PROBLEM TO SOLVE - Leaving out pictures, output exactly the lines below from the one that has "[94,818,285,835] // Image" through the one that has "(282, 435) none", and nothing else.

-- DATA FOR REVIEW follows --

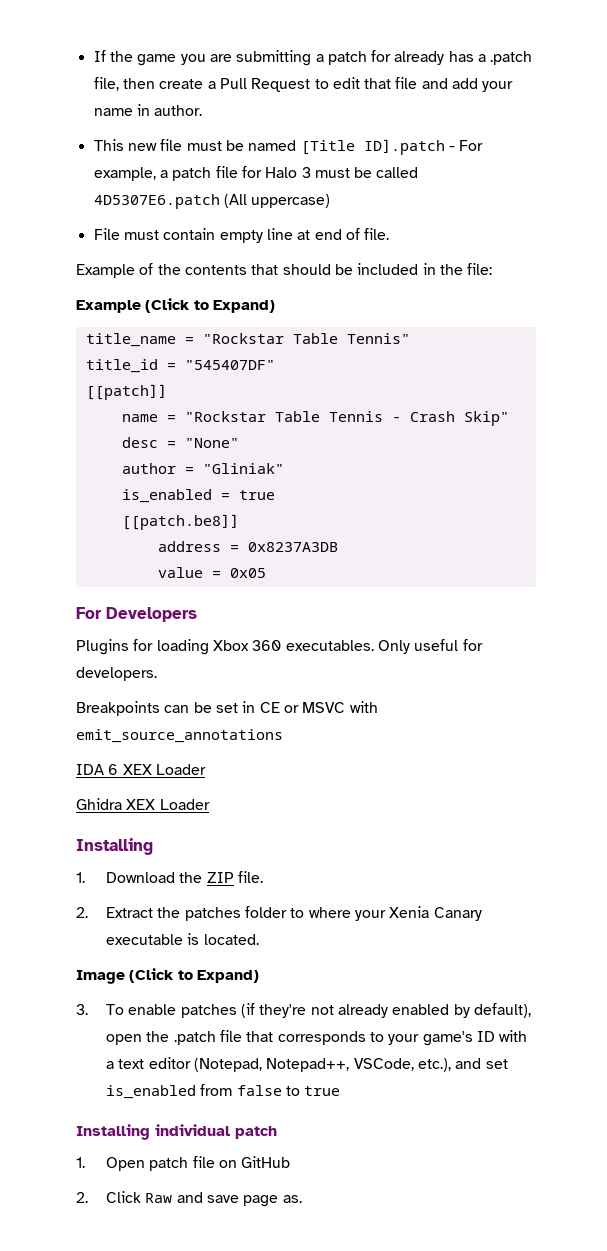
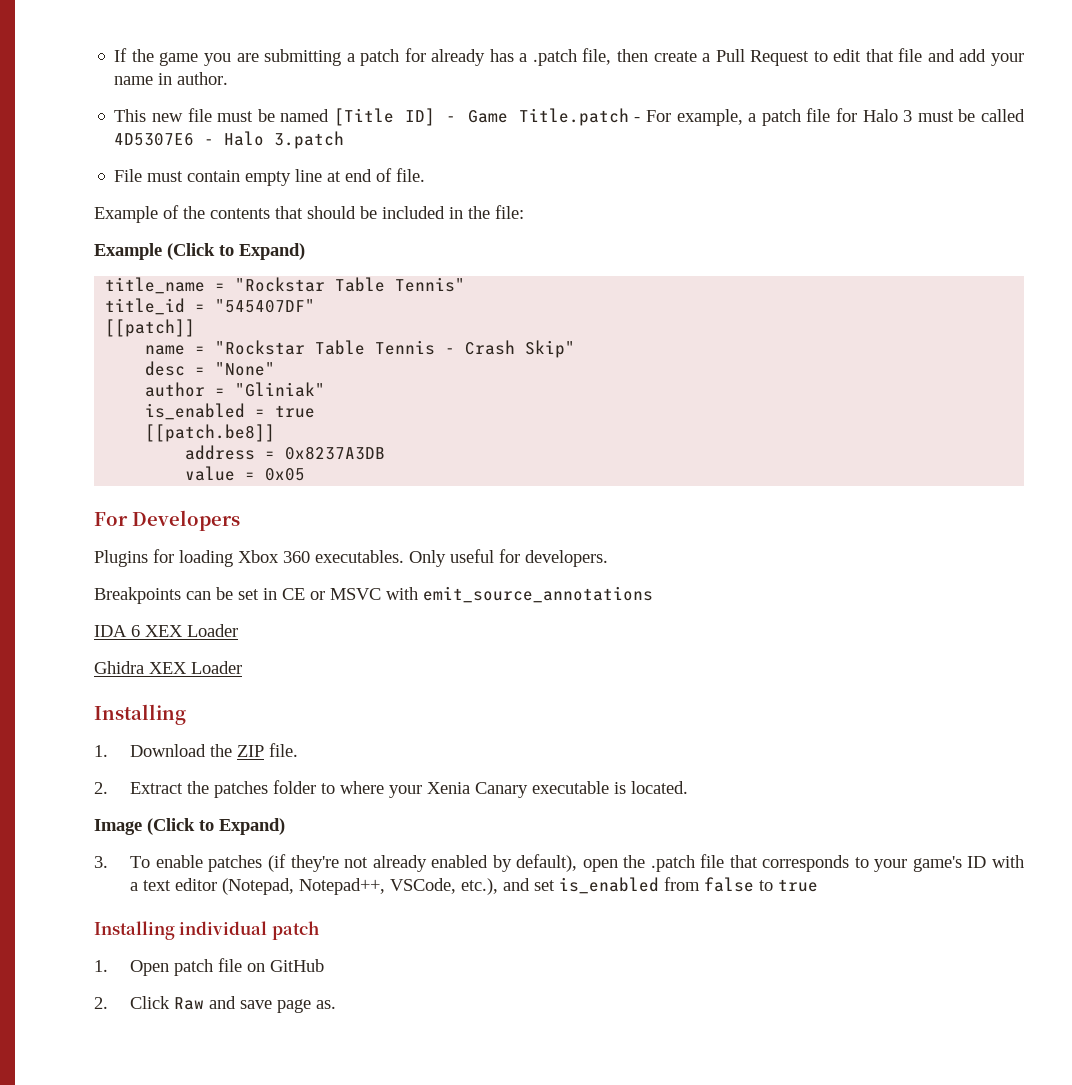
[363,139,445,155] ID].patch -> [405,108,629,126] ID] - Game Title.patch
[93,194,331,209] 4D5307E6.patch (All uppercase) -> [114,131,345,149] 4D5307E6 - Halo 3.patch

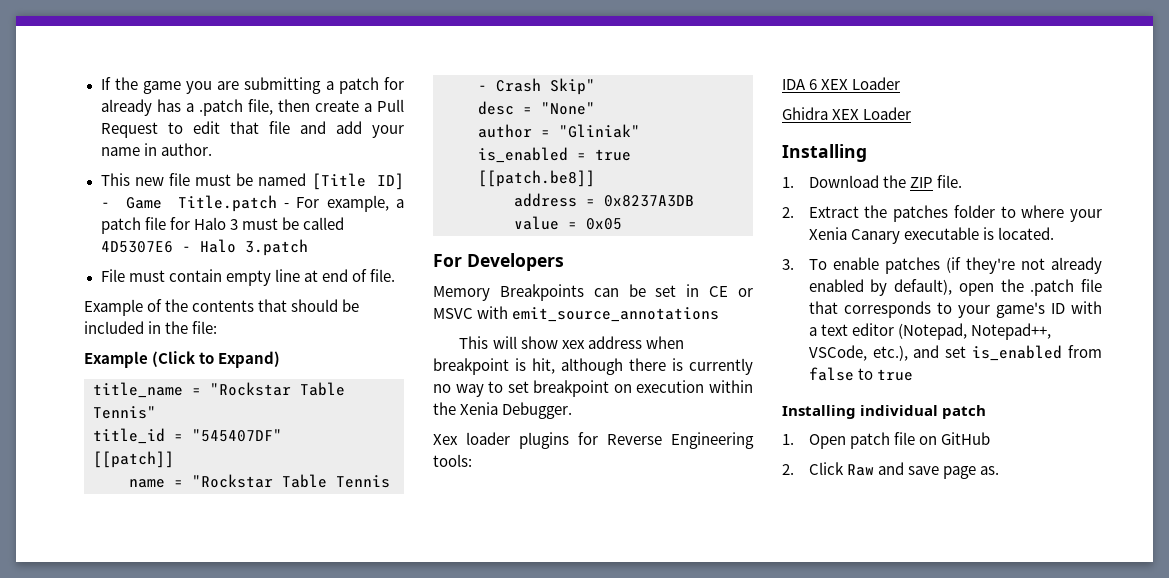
[94,549,608,567] Plugins for loading Xbox 360 executables. Only useful for developers. // -> [433,286,490,301] Memory
(653, 594) none -> [459,336,684,349] [433,358,753,375] [433,380,753,397] [433,402,573,419] [433,432,754,449] [433,454,472,467] // This will show xex address when breakpoint is hit, although there is currently no way to set breakpoint on execution within the Xenia Debugger. // Xex loader plugins for Reverse Engineering tools:
[94,818,285,835] // Image (Click to Expand) -> (1054, 233) none

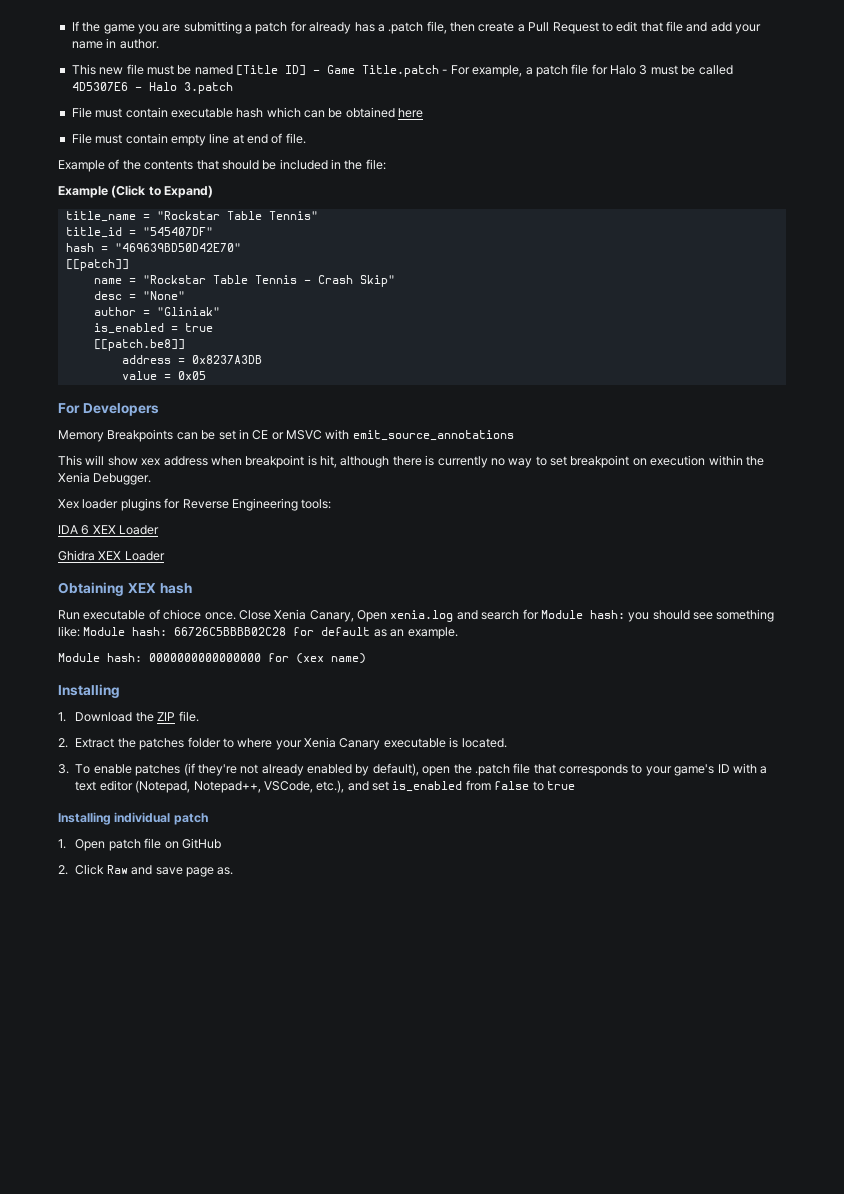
(308, 247) none -> [71,107,424,118] // File must contain executable hash which can be obtained here
(282, 435) none -> [65,243,241,252] // hash = "469639BD50D42E70"
(912, 113) none -> [58,582,192,596] [58,609,775,622] [58,626,458,639] [58,653,366,664] // Obtaining XEX hash // Run executable of chioce once. Close Xenia Canary, Open xenia.log and search for Module hash: you should see something like: Module hash: 66726C5BBBB02C28 for default as an example. // Module hash: 0000000000000000 for (xex name)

-- DATA FOR REVIEW concluded --

SOLUTION FOR THIS EXERCISE -
[94,818,285,835] // Image (Click to Expand) -> (1054, 233) none

(308, 247) none -> [71,107,424,118] // File must contain executable hash which can be obtained here
(282, 435) none -> [65,243,241,252] // hash = "469639BD50D42E70"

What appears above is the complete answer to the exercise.